Structured diff data
----

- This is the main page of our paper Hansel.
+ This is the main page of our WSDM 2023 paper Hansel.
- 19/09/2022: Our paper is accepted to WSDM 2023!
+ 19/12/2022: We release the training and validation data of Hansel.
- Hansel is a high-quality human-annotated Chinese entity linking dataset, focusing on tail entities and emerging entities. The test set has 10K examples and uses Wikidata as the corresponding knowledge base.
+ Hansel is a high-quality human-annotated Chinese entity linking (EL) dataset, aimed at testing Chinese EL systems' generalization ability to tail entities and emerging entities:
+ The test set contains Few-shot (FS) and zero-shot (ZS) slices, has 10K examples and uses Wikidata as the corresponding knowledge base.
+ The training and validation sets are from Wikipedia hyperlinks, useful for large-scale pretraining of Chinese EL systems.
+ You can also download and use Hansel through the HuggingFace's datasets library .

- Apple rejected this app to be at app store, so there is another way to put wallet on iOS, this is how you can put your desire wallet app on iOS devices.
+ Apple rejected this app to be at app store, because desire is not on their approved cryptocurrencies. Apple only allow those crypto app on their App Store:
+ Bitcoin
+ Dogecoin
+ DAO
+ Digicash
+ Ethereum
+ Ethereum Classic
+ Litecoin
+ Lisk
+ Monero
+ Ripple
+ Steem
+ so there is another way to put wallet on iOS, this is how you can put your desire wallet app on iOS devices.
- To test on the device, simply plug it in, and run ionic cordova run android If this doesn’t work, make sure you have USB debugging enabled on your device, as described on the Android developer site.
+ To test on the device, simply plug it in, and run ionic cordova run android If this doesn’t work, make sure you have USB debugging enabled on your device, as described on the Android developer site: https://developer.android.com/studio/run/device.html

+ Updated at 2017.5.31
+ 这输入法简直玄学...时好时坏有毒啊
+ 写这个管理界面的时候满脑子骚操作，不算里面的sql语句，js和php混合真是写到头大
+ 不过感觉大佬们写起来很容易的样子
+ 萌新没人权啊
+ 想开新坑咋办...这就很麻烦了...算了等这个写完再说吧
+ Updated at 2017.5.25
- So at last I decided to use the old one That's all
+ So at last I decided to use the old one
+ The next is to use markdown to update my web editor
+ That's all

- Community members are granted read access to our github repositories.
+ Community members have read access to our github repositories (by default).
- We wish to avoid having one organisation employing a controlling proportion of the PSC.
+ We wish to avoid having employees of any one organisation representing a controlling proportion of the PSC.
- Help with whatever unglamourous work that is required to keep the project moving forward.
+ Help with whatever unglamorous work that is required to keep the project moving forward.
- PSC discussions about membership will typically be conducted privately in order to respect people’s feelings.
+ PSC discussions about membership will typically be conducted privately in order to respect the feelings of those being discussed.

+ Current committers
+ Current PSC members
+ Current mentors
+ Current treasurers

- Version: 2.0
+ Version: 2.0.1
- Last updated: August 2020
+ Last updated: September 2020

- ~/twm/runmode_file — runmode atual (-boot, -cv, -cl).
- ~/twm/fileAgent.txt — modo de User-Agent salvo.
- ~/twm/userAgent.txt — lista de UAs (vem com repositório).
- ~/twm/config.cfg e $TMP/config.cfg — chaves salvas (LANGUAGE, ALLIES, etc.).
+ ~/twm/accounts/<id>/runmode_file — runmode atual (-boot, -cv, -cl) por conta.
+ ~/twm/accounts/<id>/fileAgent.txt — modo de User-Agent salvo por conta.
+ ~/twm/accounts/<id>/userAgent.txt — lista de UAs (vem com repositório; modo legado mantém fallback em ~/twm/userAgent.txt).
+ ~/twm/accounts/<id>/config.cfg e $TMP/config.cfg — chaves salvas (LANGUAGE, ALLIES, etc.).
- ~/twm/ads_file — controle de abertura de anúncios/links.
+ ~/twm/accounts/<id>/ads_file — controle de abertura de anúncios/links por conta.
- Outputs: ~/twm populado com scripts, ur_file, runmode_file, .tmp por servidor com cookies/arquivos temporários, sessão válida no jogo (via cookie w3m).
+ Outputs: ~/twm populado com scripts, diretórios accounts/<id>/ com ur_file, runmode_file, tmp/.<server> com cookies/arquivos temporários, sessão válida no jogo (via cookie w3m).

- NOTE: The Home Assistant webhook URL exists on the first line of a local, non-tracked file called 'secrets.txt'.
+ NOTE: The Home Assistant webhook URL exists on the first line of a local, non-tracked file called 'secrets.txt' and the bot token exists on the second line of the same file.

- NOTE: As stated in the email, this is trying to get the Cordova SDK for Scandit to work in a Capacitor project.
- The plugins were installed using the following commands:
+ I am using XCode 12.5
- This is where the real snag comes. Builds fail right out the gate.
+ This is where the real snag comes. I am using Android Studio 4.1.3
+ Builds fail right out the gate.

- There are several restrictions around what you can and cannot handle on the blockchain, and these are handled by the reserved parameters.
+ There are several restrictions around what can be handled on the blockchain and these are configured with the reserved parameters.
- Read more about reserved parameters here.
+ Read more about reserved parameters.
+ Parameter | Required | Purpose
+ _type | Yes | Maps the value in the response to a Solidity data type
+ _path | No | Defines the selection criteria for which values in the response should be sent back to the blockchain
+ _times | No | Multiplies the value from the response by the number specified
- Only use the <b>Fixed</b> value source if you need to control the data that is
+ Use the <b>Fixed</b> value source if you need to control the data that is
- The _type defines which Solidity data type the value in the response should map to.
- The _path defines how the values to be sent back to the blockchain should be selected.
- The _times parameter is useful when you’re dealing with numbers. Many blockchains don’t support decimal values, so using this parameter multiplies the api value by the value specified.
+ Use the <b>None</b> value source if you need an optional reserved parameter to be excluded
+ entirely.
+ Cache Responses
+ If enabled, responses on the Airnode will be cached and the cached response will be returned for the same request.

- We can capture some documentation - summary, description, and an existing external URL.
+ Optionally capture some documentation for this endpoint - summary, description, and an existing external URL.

----

- _Work to be completed_: Your task is to retype all the records above with nothing left out.

- _Reply to the task_:
- This is the main page of our paper Hansel.
+ This is the main page of our WSDM 2023 paper Hansel.
- 19/09/2022: Our paper is accepted to WSDM 2023!
+ 19/12/2022: We release the training and validation data of Hansel.
- Hansel is a high-quality human-annotated Chinese entity linking dataset, focusing on tail entities and emerging entities. The test set has 10K examples and uses Wikidata as the corresponding knowledge base.
+ Hansel is a high-quality human-annotated Chinese entity linking (EL) dataset, aimed at testing Chinese EL systems' generalization ability to tail entities and emerging entities:
+ The test set contains Few-shot (FS) and zero-shot (ZS) slices, has 10K examples and uses Wikidata as the corresponding knowledge base.
+ The training and validation sets are from Wikipedia hyperlinks, useful for large-scale pretraining of Chinese EL systems.
+ You can also download and use Hansel through the HuggingFace's datasets library .

- Apple rejected this app to be at app store, so there is another way to put wallet on iOS, this is how you can put your desire wallet app on iOS devices.
+ Apple rejected this app to be at app store, because desire is not on their approved cryptocurrencies. Apple only allow those crypto app on their App Store:
+ Bitcoin
+ Dogecoin
+ DAO
+ Digicash
+ Ethereum
+ Ethereum Classic
+ Litecoin
+ Lisk
+ Monero
+ Ripple
+ Steem
+ so there is another way to put wallet on iOS, this is how you can put your desire wallet app on iOS devices.
- To test on the device, simply plug it in, and run ionic cordova run android If this doesn’t work, make sure you have USB debugging enabled on your device, as described on the Android developer site.
+ To test on the device, simply plug it in, and run ionic cordova run android If this doesn’t work, make sure you have USB debugging enabled on your device, as described on the Android developer site: https://developer.android.com/studio/run/device.html

+ Updated at 2017.5.31
+ 这输入法简直玄学...时好时坏有毒啊
+ 写这个管理界面的时候满脑子骚操作，不算里面的sql语句，js和php混合真是写到头大
+ 不过感觉大佬们写起来很容易的样子
+ 萌新没人权啊
+ 想开新坑咋办...这就很麻烦了...算了等这个写完再说吧
+ Updated at 2017.5.25
- So at last I decided to use the old one That's all
+ So at last I decided to use the old one
+ The next is to use markdown to update my web editor
+ That's all

- Community members are granted read access to our github repositories.
+ Community members have read access to our github repositories (by default).
- We wish to avoid having one organisation employing a controlling proportion of the PSC.
+ We wish to avoid having employees of any one organisation representing a controlling proportion of the PSC.
- Help with whatever unglamourous work that is required to keep the project moving forward.
+ Help with whatever unglamorous work that is required to keep the project moving forward.
- PSC discussions about membership will typically be conducted privately in order to respect people’s feelings.
+ PSC discussions about membership will typically be conducted privately in order to respect the feelings of those being discussed.

+ Current committers
+ Current PSC members
+ Current mentors
+ Current treasurers

- Version: 2.0
+ Version: 2.0.1
- Last updated: August 2020
+ Last updated: September 2020

- ~/twm/runmode_file — runmode atual (-boot, -cv, -cl).
- ~/twm/fileAgent.txt — modo de User-Agent salvo.
- ~/twm/userAgent.txt — lista de UAs (vem com repositório).
- ~/twm/config.cfg e $TMP/config.cfg — chaves salvas (LANGUAGE, ALLIES, etc.).
+ ~/twm/accounts/<id>/runmode_file — runmode atual (-boot, -cv, -cl) por conta.
+ ~/twm/accounts/<id>/fileAgent.txt — modo de User-Agent salvo por conta.
+ ~/twm/accounts/<id>/userAgent.txt — lista de UAs (vem com repositório; modo legado mantém fallback em ~/twm/userAgent.txt).
+ ~/twm/accounts/<id>/config.cfg e $TMP/config.cfg — chaves salvas (LANGUAGE, ALLIES, etc.).
- ~/twm/ads_file — controle de abertura de anúncios/links.
+ ~/twm/accounts/<id>/ads_file — controle de abertura de anúncios/links por conta.
- Outputs: ~/twm populado com scripts, ur_file, runmode_file, .tmp por servidor com cookies/arquivos temporários, sessão válida no jogo (via cookie w3m).
+ Outputs: ~/twm populado com scripts, diretórios accounts/<id>/ com ur_file, runmode_file, tmp/.<server> com cookies/arquivos temporários, sessão válida no jogo (via cookie w3m).

- NOTE: The Home Assistant webhook URL exists on the first line of a local, non-tracked file called 'secrets.txt'.
+ NOTE: The Home Assistant webhook URL exists on the first line of a local, non-tracked file called 'secrets.txt' and the bot token exists on the second line of the same file.

- NOTE: As stated in the email, this is trying to get the Cordova SDK for Scandit to work in a Capacitor project.
- The plugins were installed using the following commands:
+ I am using XCode 12.5
- This is where the real snag comes. Builds fail right out the gate.
+ This is where the real snag comes. I am using Android Studio 4.1.3
+ Builds fail right out the gate.

- There are several restrictions around what you can and cannot handle on the blockchain, and these are handled by the reserved parameters.
+ There are several restrictions around what can be handled on the blockchain and these are configured with the reserved parameters.
- Read more about reserved parameters here.
+ Read more about reserved parameters.
+ Parameter | Required | Purpose
+ _type | Yes | Maps the value in the response to a Solidity data type
+ _path | No | Defines the selection criteria for which values in the response should be sent back to the blockchain
+ _times | No | Multiplies the value from the response by the number specified
- Only use the <b>Fixed</b> value source if you need to control the data that is
+ Use the <b>Fixed</b> value source if you need to control the data that is
- The _type defines which Solidity data type the value in the response should map to.
- The _path defines how the values to be sent back to the blockchain should be selected.
- The _times parameter is useful when you’re dealing with numbers. Many blockchains don’t support decimal values, so using this parameter multiplies the api value by the value specified.
+ Use the <b>None</b> value source if you need an optional reserved parameter to be excluded
+ entirely.
+ Cache Responses
+ If enabled, responses on the Airnode will be cached and the cached response will be returned for the same request.

- We can capture some documentation - summary, description, and an existing external URL.
+ Optionally capture some documentation for this endpoint - summary, description, and an existing external URL.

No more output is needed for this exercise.